◆ Problem description ◆
Reproduce the whole of the records exactly, and make sure no picture is carried into the result.

*** Data supplied Section Begins ***

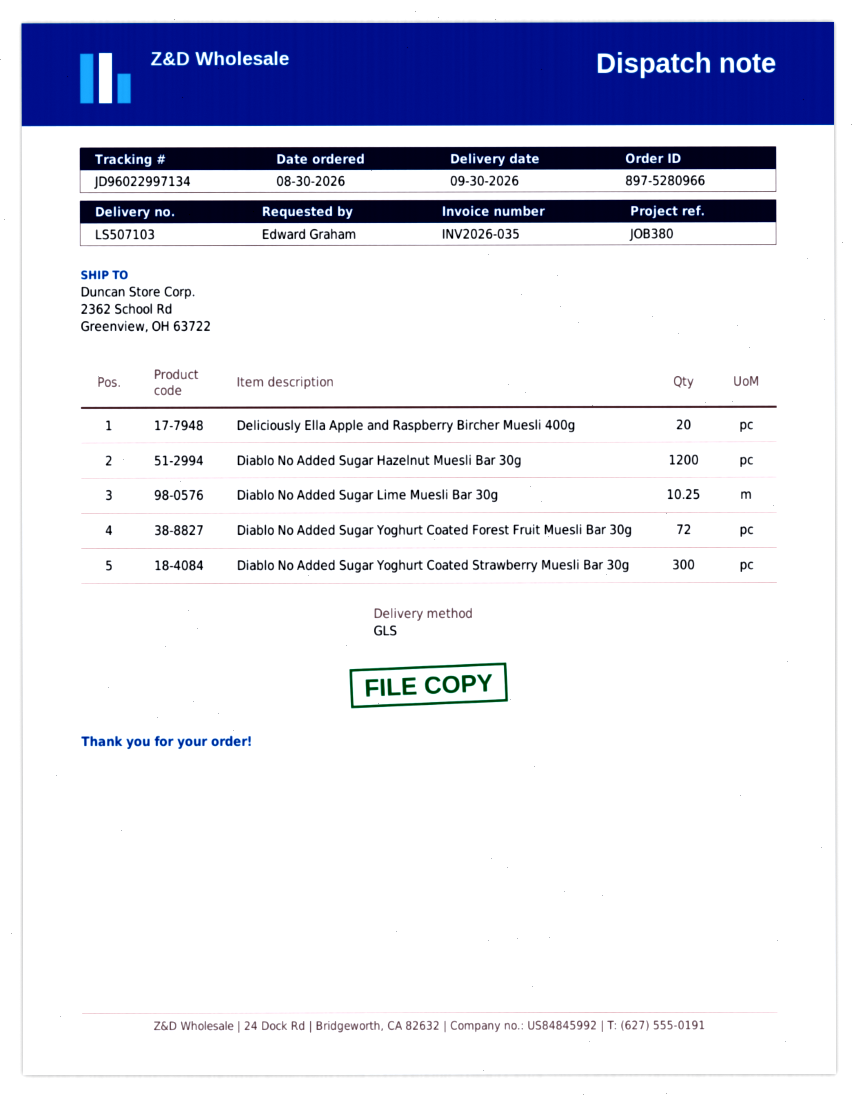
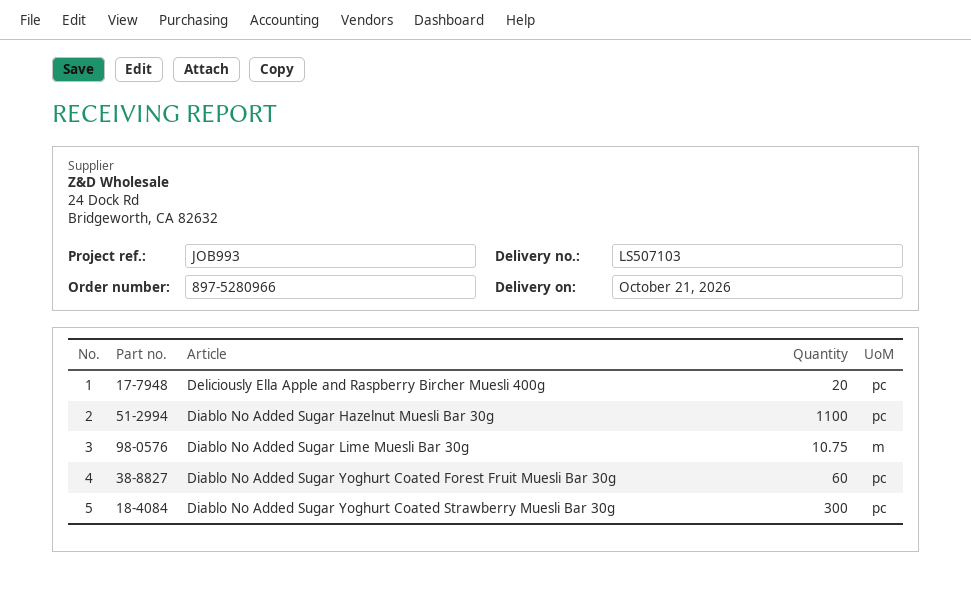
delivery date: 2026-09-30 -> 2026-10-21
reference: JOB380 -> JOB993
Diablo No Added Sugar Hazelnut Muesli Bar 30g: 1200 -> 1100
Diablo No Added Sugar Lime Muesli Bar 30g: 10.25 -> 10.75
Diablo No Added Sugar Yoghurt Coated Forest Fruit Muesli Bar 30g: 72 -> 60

*** Data supplied Section Ends ***

◆ Exercise output ◆
delivery date: 2026-09-30 -> 2026-10-21
reference: JOB380 -> JOB993
Diablo No Added Sugar Hazelnut Muesli Bar 30g: 1200 -> 1100
Diablo No Added Sugar Lime Muesli Bar 30g: 10.25 -> 10.75
Diablo No Added Sugar Yoghurt Coated Forest Fruit Muesli Bar 30g: 72 -> 60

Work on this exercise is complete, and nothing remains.